English landscape painter and engraver. He first attended classes at William Shipley’s Academy in the Strand, London, and from 1758 to 1765 was apprenticed to Richard Wilson (about whom he published a short biographical essay in 1790). Hodges followed Wilson’s classical landscape style periodically throughout his career, but his work took on a more personal character when he travelled as draughtsman with Captain Cook in 1772-75, and his finest paintings are those based on drawings he made of such exotic Pacific islands as Tahiti and Easter Island (examples are in the National Maritime Museum, London). In 1779-84 he was in India and in 1790 he visited the Continent, going as far as Russia. He did pictures for Boydell’s Shakespeare Gallery and also some allegorical subjects, but in 1795 he abandoned painting and opened a bank in Dartmouth. It failed shortly before he died.

River Landscape
River Landscape by

River Landscape

This painting represents a river landscape with monks conversing by a pair of megaliths, with ruins beyond.

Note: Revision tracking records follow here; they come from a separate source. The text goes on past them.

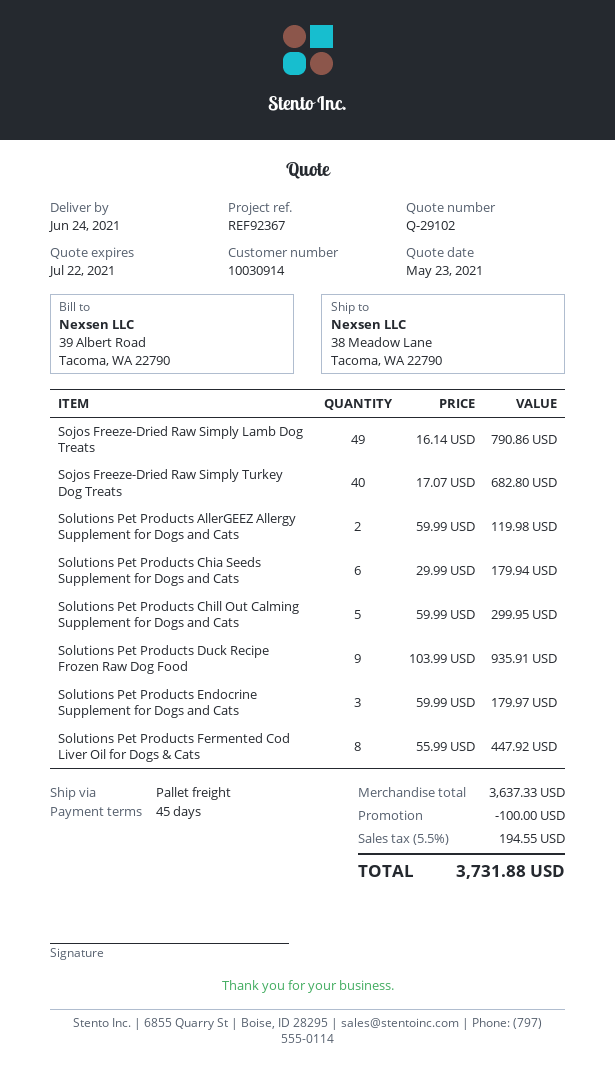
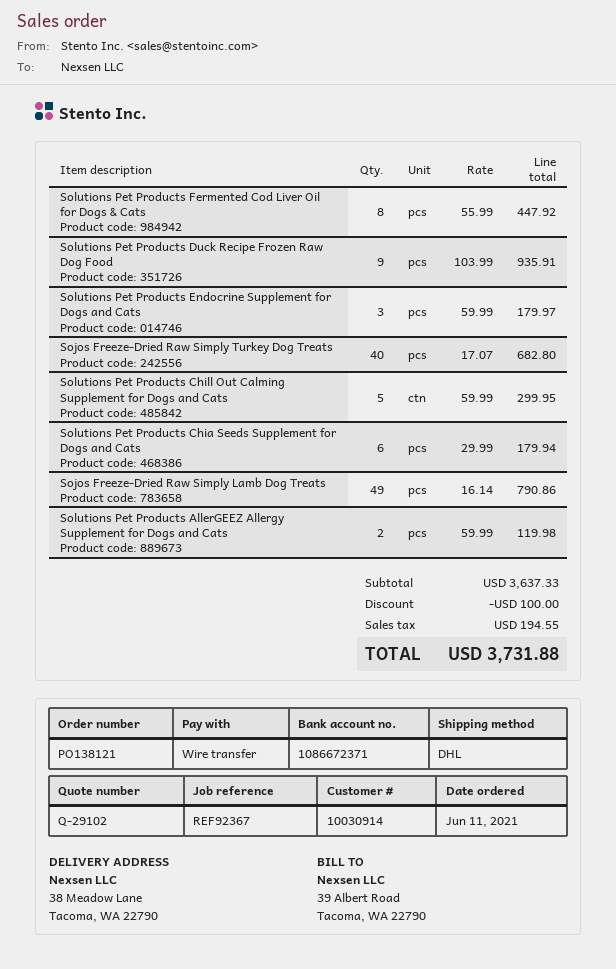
shipping method: pallet freight -> DHL

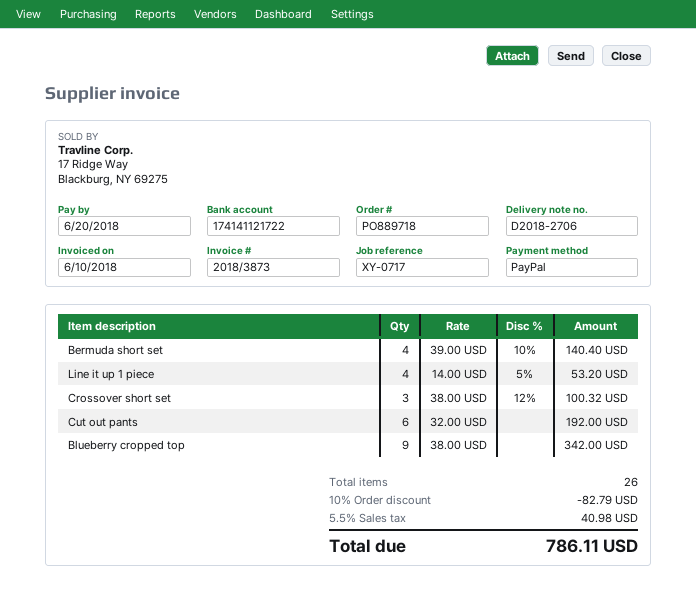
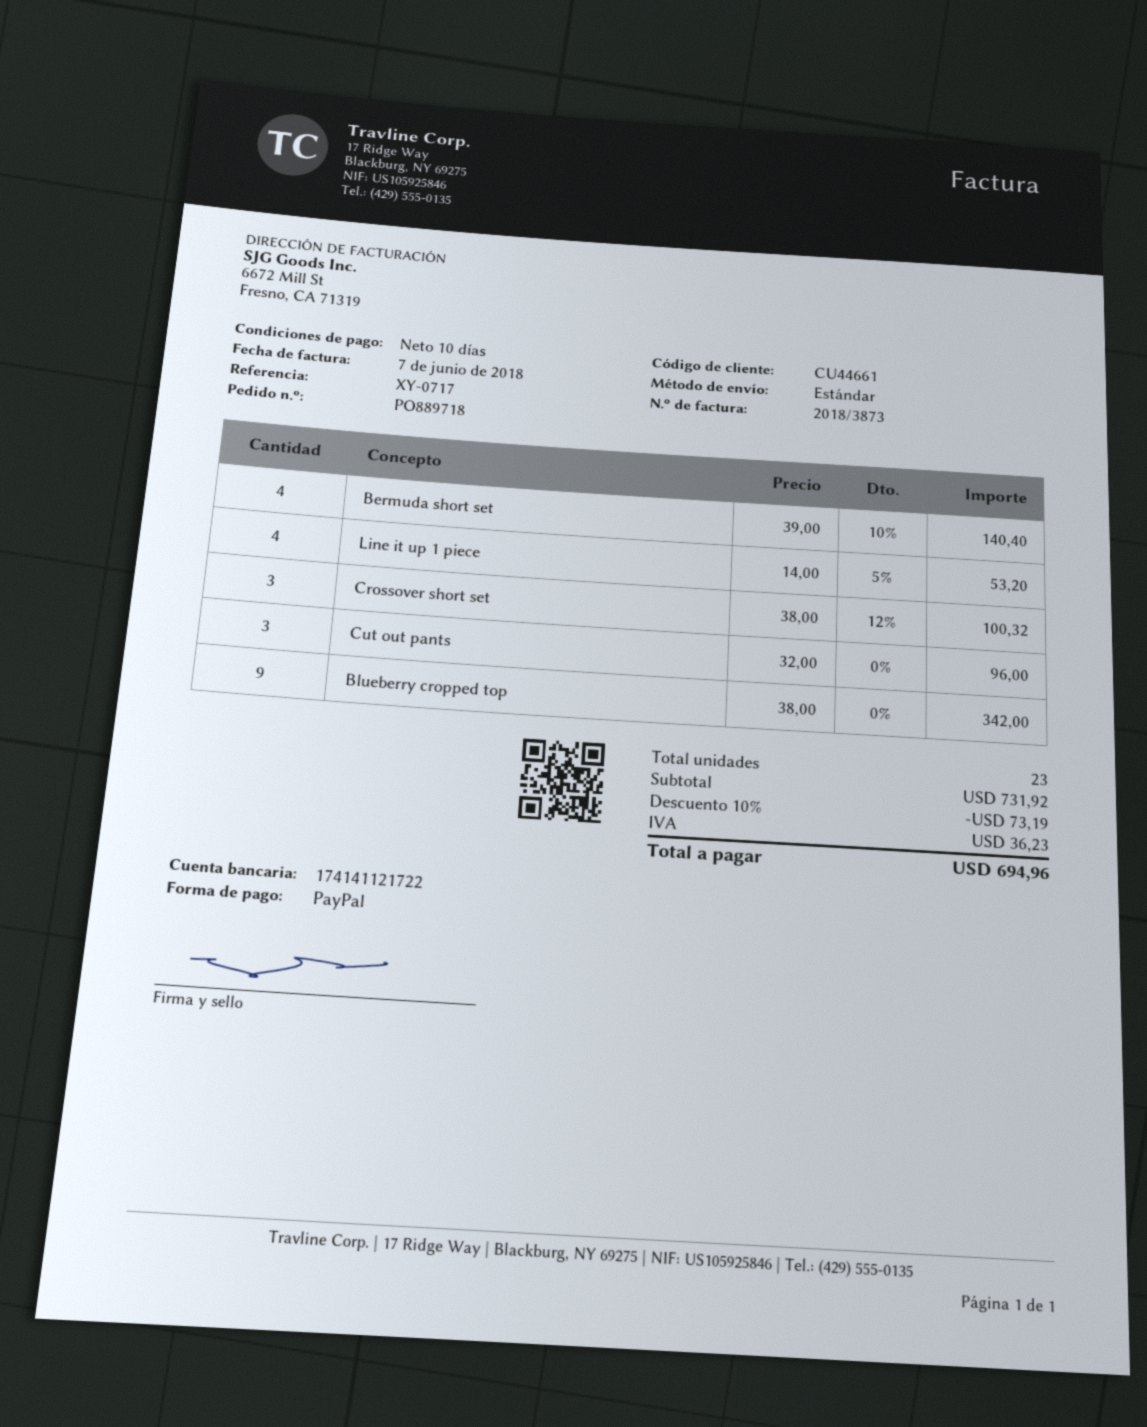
invoice date: 2018-06-10 -> 2018-06-07
Cut out pants: 6 x 32.00 = 192.00 -> 3 x 32.00 = 96.00
total quantity: 26 -> 23
discount: 10% = 82.79 -> 10% = 73.19
tax: 40.98 -> 36.23
total: 786.11 -> 694.96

Having trained at the Shipley Academy in the Strand, Hodges became a pupil and assistant to Richard Wilson from 1758 to 1765. Painted prior to his voyage to the South Pacific with Captain Cook in 1772, this picture is indebted to Wilson’s classical landscape.

Tahiti Revisited
Tahiti Revisited by

Tahiti Revisited

On the second voyage of Captain Cook (1744-97) William Hodges was the accompanying artist. His studies were full of documentary detail, but the paintings developed from them for exhibition at the Royal Academy were fully resolved works of art. In Tahiti Revisited shown in 1776, the admittedly rather classical landscape is filled with carefully observed details such as the native house, banana trees and the tattooed buttocks that so astonished Europeans.

The marvellously atmospheric handling of this and other pictures owed much to Hodges’s practice of making oil studies directly from the large window of Cook’s cabin.